§ **THE TASK**
The string "position" may appear in lines of the listing. Report each line where it does.
[RECORDS FOR THIS TASK]
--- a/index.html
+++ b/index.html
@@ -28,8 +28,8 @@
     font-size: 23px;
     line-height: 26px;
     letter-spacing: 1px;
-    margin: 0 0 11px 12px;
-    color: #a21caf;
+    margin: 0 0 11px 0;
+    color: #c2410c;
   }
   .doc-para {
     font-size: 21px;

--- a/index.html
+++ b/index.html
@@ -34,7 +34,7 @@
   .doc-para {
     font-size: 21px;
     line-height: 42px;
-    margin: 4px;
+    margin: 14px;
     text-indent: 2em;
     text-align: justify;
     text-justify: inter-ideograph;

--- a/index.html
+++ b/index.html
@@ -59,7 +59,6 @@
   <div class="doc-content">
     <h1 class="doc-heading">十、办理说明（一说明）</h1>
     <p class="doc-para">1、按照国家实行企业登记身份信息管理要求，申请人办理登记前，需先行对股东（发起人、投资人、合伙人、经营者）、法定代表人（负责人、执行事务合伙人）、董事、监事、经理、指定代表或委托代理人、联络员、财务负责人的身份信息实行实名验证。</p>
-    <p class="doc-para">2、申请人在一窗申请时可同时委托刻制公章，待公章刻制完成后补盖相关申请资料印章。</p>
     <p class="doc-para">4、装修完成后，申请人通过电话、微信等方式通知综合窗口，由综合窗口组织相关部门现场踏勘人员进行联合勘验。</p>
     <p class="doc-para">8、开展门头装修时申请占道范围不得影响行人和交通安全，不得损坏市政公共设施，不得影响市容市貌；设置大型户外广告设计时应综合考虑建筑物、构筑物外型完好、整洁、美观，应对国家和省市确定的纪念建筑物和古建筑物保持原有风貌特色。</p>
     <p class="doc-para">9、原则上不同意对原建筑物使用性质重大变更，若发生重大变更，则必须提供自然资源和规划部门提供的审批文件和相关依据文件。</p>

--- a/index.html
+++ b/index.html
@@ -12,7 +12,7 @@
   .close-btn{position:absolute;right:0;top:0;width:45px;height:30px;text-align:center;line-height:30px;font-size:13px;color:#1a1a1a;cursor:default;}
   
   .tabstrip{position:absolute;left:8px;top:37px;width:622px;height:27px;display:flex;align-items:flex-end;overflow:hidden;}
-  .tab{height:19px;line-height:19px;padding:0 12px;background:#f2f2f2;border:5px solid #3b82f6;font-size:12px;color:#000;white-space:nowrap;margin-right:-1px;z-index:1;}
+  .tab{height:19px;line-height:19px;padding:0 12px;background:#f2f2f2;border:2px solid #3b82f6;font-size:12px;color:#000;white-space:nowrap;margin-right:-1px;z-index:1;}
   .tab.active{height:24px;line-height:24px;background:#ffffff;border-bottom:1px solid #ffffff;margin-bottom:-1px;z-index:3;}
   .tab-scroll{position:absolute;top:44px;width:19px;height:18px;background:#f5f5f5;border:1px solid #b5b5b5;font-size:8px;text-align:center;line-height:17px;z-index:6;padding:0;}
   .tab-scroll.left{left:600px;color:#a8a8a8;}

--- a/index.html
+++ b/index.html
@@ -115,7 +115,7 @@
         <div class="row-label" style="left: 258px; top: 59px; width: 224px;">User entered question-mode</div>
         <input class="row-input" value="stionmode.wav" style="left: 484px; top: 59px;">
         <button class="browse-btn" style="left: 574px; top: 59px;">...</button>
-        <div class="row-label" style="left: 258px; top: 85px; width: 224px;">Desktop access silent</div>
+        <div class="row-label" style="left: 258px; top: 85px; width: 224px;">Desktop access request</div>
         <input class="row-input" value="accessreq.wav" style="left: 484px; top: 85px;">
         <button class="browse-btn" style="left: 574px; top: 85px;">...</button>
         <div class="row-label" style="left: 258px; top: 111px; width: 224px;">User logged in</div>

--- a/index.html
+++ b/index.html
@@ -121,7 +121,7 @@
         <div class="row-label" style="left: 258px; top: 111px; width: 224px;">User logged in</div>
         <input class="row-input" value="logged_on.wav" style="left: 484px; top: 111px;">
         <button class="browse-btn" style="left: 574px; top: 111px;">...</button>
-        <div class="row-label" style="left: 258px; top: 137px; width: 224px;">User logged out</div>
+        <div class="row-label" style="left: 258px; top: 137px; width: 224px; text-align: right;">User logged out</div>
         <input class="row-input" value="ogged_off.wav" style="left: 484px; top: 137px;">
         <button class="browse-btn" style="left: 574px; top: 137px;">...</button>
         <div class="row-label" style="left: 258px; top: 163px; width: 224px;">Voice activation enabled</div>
[/RECORDS FOR THIS TASK]
§ **ANSWER BOX**
   .close-btn{position:absolute;right:0;top:0;width:45px;height:30px;text-align:center;line-height:30px;font-size:13px;color:#1a1a1a;cursor:default;}
   .tabstrip{position:absolute;left:8px;top:37px;width:622px;height:27px;display:flex;align-items:flex-end;overflow:hidden;}
   .tab-scroll{position:absolute;top:44px;width:19px;height:18px;background:#f5f5f5;border:1px solid #b5b5b5;font-size:8px;text-align:center;line-height:17px;z-index:6;padding:0;}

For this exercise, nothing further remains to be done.